Things went quickly, and March was a critical month for the UK's response to the emerging epidemic. There have been concerns that the situation could worsen and the UK will run out of key equipment such as mechanical ventilators, which has led the government to introduce the Ventilator Challenge, to seek, approve and build resources from a variety of sources. Much has been written about this process, but I am sure it was needed - I would not have agreed to help this effort if I had not been.

The Takula case was re-opened in March. It is a testament to the response of the UK research program in the face of the epidemic that by 17 March, the case had been established, received ethical and regulatory approval, and was ready to begin hiring patients. Since then, more than 20,000 people have been involved in helping us understand what treatments work for patients in hospitals with Covid-19 - a great success.

In April we were at the top of a wave of one of these epidemics, and ICUs in many areas were under extreme pressure. On April 12, there were 3,301 people with Covid-19 who needed a small amount of air made in the UK. Happily, by August this figure had dropped to less than 70. By the end of October, however, it had risen to more than 1,000, where it has remained and is currently showing no signs of declining. It is clear that the Covid-19 is far from being made available to us at the moment.

In the fall, data emerged that suggested that what many thought would be almost impossible - many effective anti-Sars-CoV-2 vaccines had been developed in less than 12 months. December 2020 marked the beginning of what will be the UK's largest immunization program starting with 50 NHS hospitals.

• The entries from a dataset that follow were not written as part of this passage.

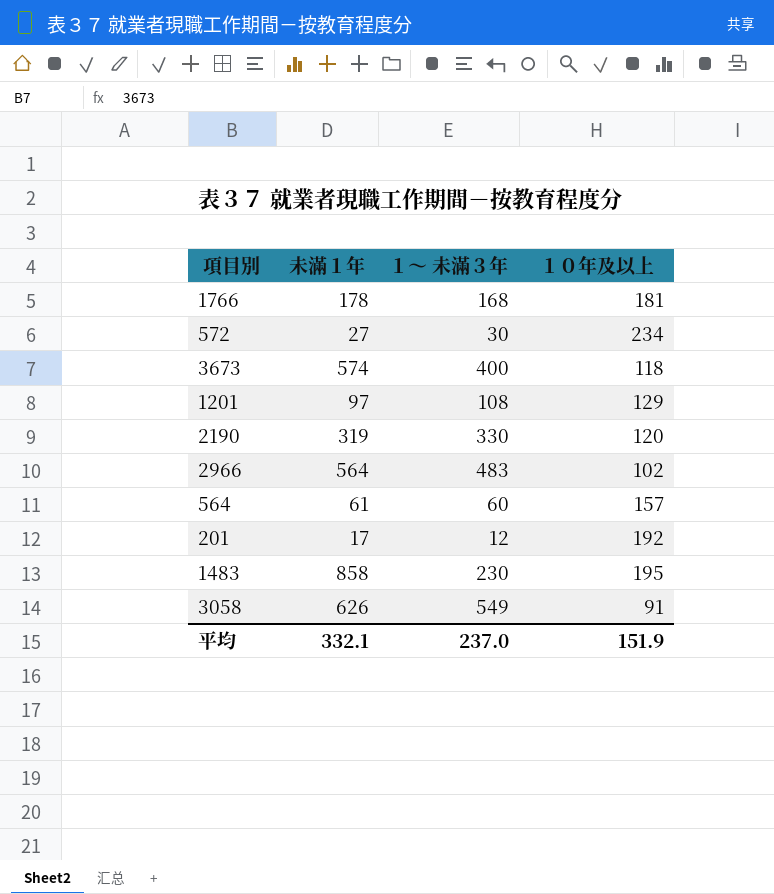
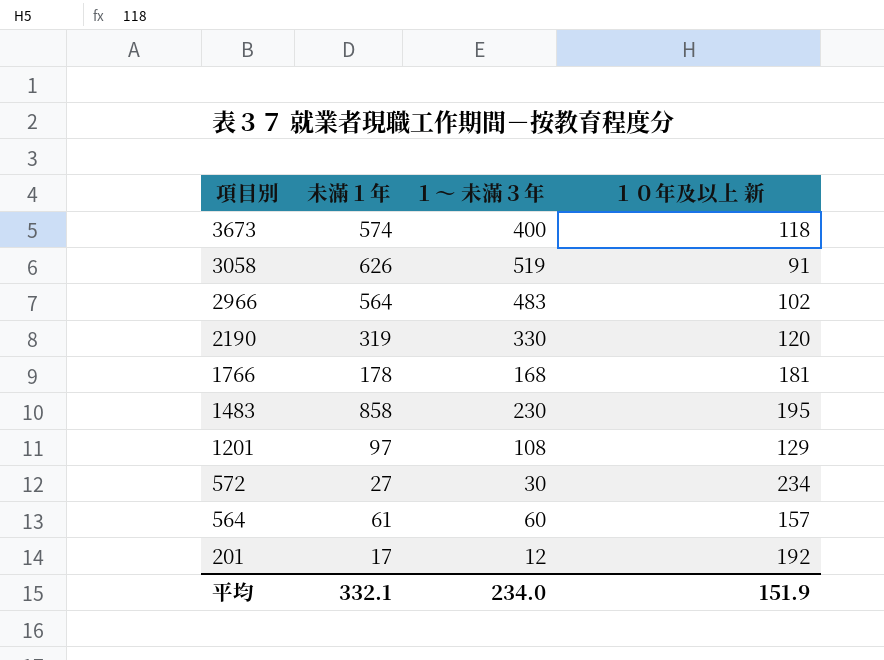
row order: none -> 項目別 descending
column name: １０年及以上 -> １０年及以上 新
3058 | １～ 未滿３年: 549 -> 519
平均 | １～ 未滿３年: 237.0 -> 234.0

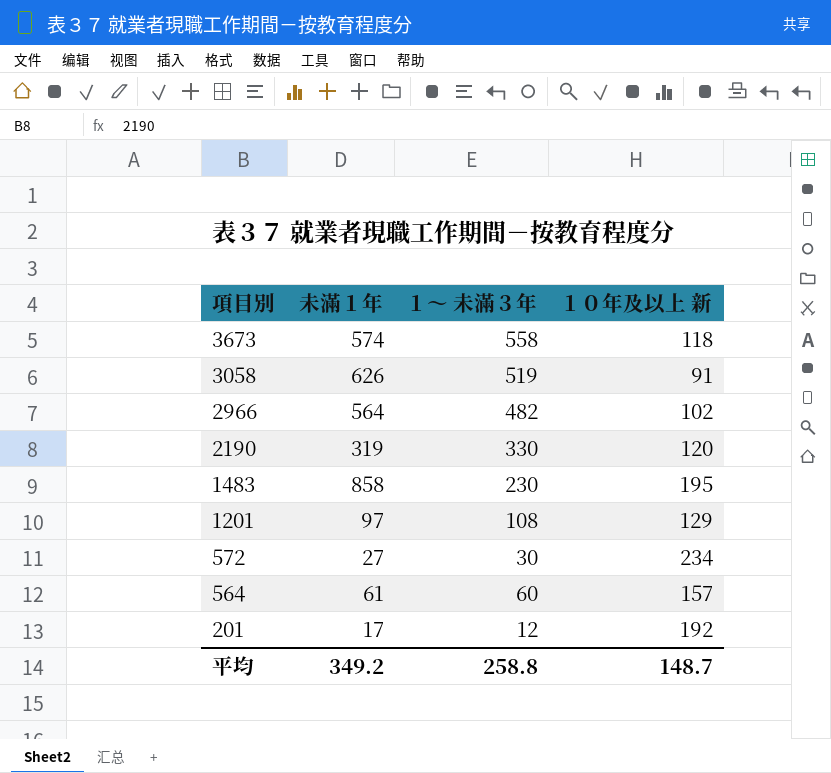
row 1766: 178 | 168 | 181 -> none
3673 | １～ 未滿３年: 400 -> 558
2966 | １～ 未滿３年: 483 -> 482
平均 | 未滿１年: 332.1 -> 349.2
平均 | １～ 未滿３年: 234.0 -> 258.8
平均 | １０年及以上 新: 151.9 -> 148.7

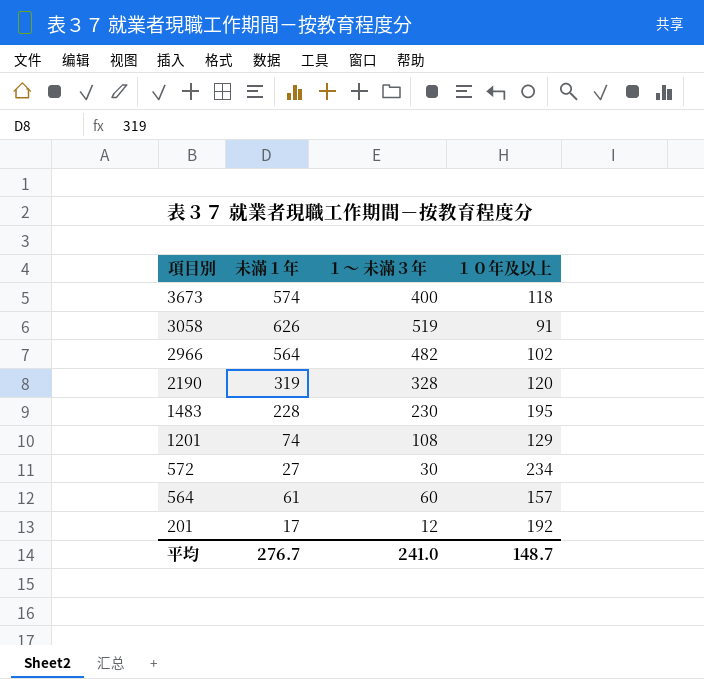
column name: １０年及以上 新 -> １０年及以上
3673 | １～ 未滿３年: 558 -> 400
2190 | １～ 未滿３年: 330 -> 328
1483 | 未滿１年: 858 -> 228
1201 | 未滿１年: 97 -> 74
平均 | 未滿１年: 349.2 -> 276.7
平均 | １～ 未滿３年: 258.8 -> 241.0

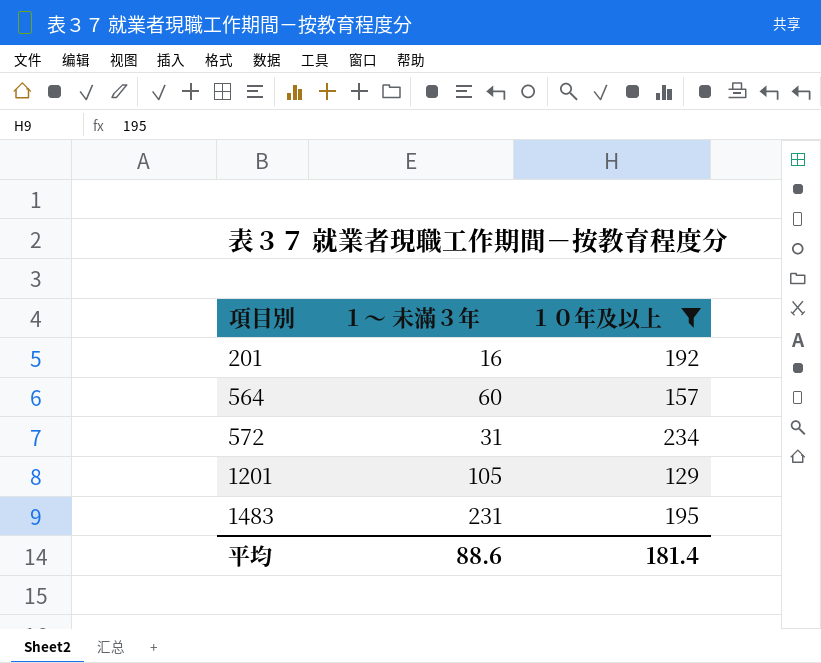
filter: none -> １０年及以上 >= 129
row order: 項目別 descending -> 項目別 ascending
column 未滿１年 | position: 2 -> none
201 | １～ 未滿３年: 12 -> 16
572 | １～ 未滿３年: 30 -> 31
1201 | １～ 未滿３年: 108 -> 105
1483 | １～ 未滿３年: 230 -> 231
平均 | １～ 未滿３年: 241.0 -> 88.6
平均 | １０年及以上: 148.7 -> 181.4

Such a difficult and difficult time encourages you to think seriously about events and your role in them. Something I learned especially this year: before the year 2020, I had never written a newspaper article, appeared on TV, or talked to a journalist about my work. Ashamed to admit, I had failed to understand the importance of communicating science to a wider audience. The flood of noise and false information during the epidemic changed my view, and it encouraged me to start trying to explain things clearly. It is not always easy to understand, but we need to clearly state why it is important to have access to health workers (not a bed), and why we need treatment and Covid-19 vaccines to be available to everyone, among many other issues.

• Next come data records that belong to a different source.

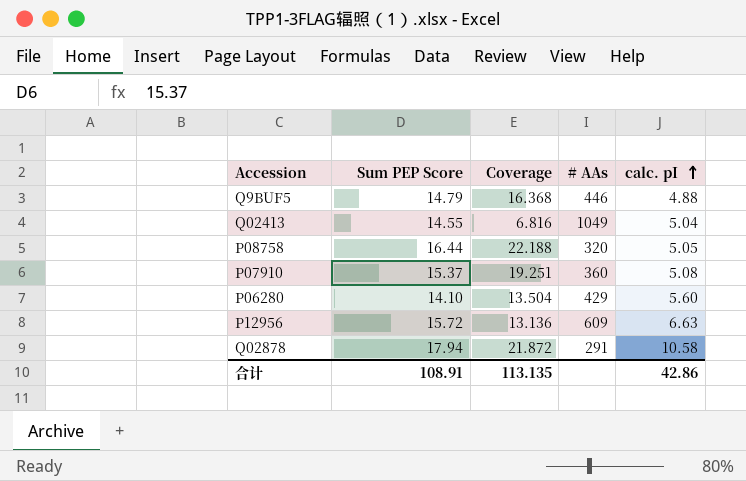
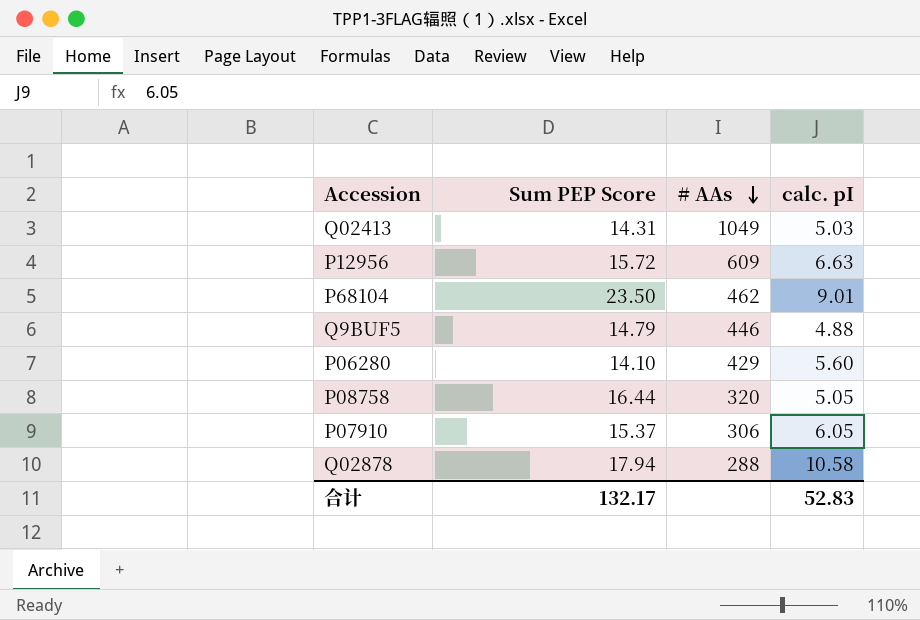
row order: calc. pI ascending -> # AAs descending
column Coverage | position: 3 -> none
Q02413 | Sum PEP Score: 14.55 -> 14.31
Q02413 | calc. pI: 5.04 -> 5.03
row P68104: none -> 23.50 | 462 | 9.01
P07910 | # AAs: 360 -> 306
P07910 | calc. pI: 5.08 -> 6.05
Q02878 | # AAs: 291 -> 288
合计 | Sum PEP Score: 108.91 -> 132.17
合计 | calc. pI: 42.86 -> 52.83

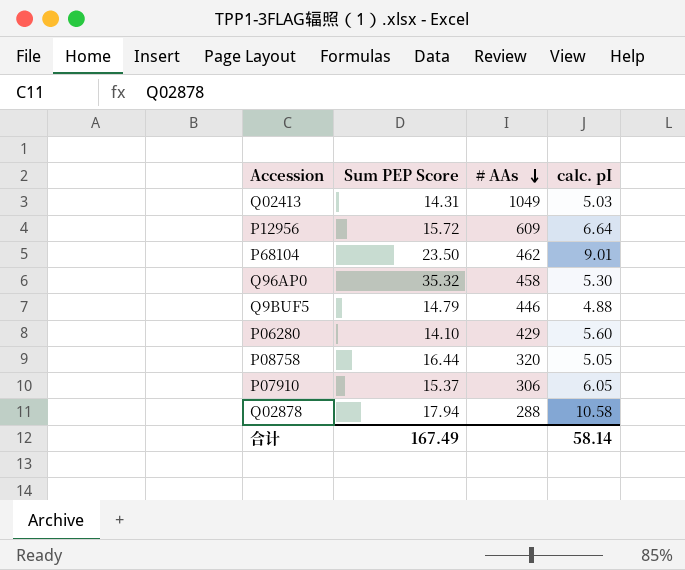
P12956 | calc. pI: 6.63 -> 6.64
row Q96AP0: none -> 35.32 | 458 | 5.30
合计 | Sum PEP Score: 132.17 -> 167.49
合计 | calc. pI: 52.83 -> 58.14

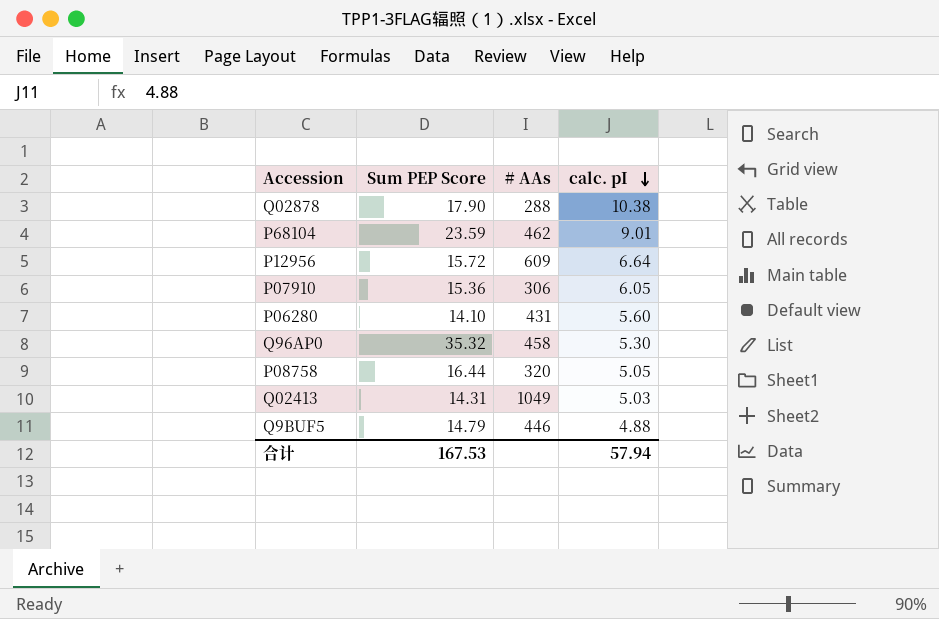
row order: # AAs descending -> calc. pI descending
Q02878 | Sum PEP Score: 17.94 -> 17.90
Q02878 | calc. pI: 10.58 -> 10.38
P68104 | Sum PEP Score: 23.50 -> 23.59
P07910 | Sum PEP Score: 15.37 -> 15.36
P06280 | # AAs: 429 -> 431
合计 | Sum PEP Score: 167.49 -> 167.53
合计 | calc. pI: 58.14 -> 57.94

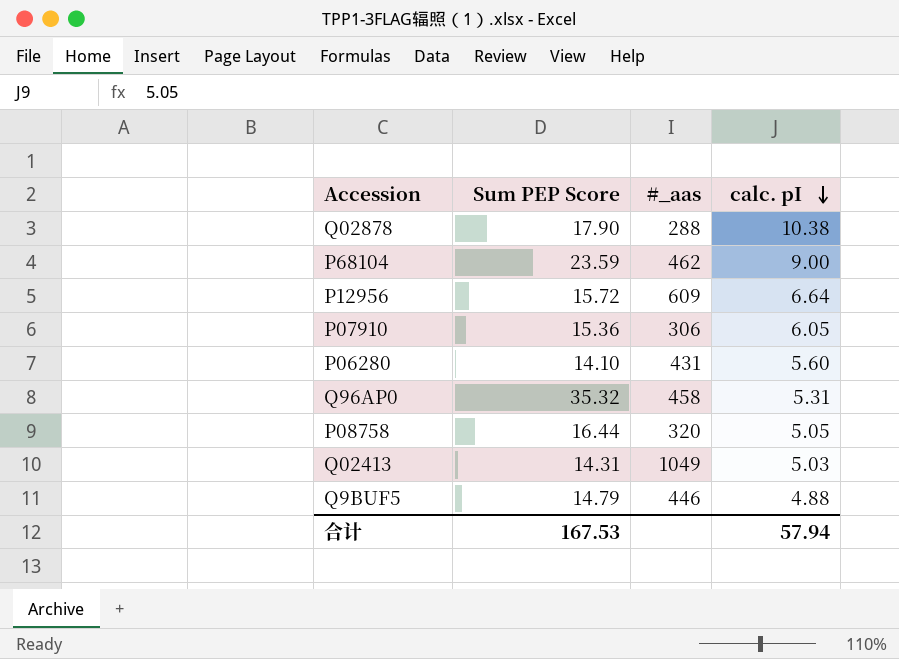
column name: # AAs -> #_aas
P68104 | calc. pI: 9.01 -> 9.00
Q96AP0 | calc. pI: 5.30 -> 5.31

This year reaffirmed my view that building resilience globally, nationally, and regionally requires commitment and long-term planning. In the NHS, this means we need to make sure we have the right professional personnel, equipment, and other infrastructure to deal with the storms we may be facing - with coronavirus and beyond. No one can honestly say that the UK sailed by 2020 without making difficult decisions and compromises that we would not have faced - the impact of the epidemic on health care for people with non-COVID-19 conditions has been and continues to be, significant. Many times this year, doctors, patients, families, policymakers, and politicians all face the choice of the worst options under difficult circumstances. No one is immune to this adversity.

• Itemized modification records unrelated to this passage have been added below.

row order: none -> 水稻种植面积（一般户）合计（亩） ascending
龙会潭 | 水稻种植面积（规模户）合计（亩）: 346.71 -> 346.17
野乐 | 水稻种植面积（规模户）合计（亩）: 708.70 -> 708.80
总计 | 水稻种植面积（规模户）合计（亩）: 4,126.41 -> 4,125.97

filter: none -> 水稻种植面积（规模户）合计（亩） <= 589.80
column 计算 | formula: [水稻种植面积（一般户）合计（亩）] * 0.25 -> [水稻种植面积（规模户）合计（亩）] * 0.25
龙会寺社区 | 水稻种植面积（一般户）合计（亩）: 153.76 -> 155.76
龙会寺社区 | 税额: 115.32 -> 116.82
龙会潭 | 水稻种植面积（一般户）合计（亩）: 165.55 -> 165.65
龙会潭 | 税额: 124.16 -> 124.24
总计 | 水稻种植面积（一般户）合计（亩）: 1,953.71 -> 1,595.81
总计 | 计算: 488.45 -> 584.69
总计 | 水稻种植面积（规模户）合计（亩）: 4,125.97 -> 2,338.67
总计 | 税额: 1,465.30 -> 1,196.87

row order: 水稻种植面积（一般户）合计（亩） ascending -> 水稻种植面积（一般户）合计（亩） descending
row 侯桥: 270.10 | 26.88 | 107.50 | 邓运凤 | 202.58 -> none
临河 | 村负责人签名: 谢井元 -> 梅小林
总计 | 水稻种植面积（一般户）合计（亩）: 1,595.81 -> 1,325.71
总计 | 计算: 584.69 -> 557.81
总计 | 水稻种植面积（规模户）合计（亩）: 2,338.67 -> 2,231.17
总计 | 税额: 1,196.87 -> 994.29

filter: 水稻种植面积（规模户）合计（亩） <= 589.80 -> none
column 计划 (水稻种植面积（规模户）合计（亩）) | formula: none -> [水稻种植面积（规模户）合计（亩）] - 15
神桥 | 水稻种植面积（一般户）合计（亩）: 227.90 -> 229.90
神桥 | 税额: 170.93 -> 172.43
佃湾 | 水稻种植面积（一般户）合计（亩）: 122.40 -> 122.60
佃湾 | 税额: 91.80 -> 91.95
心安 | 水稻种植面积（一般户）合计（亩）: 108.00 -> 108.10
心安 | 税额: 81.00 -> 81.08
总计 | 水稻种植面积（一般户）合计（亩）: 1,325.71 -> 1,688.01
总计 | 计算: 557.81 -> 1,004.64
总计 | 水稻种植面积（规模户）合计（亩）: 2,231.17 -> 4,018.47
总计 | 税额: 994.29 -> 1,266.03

Most of the "wins" this year have come from planning and collaboration. One example of this is the significant contribution of the National Institute for Health Research (NIHR) in response to the UK epidemic. It allowed us to quickly learn about Covid-19 by supporting employment in visual studies such as Isaric-4C (WHO Covid-19 study cited above), React (Covid-19 Study Screening Study), and GenoMICC, and it has given thousands of people the opportunity to participate in trials and clinics. This work has helped change the practice of clinics around the world by bringing in important research.

As we look to 2021, I once again find myself worrying about what the new year might be like. However, I am convinced that readiness, flexibility, and commitment to cooperation are all that is needed to deal with the hurricanes we may face in the months and years to come.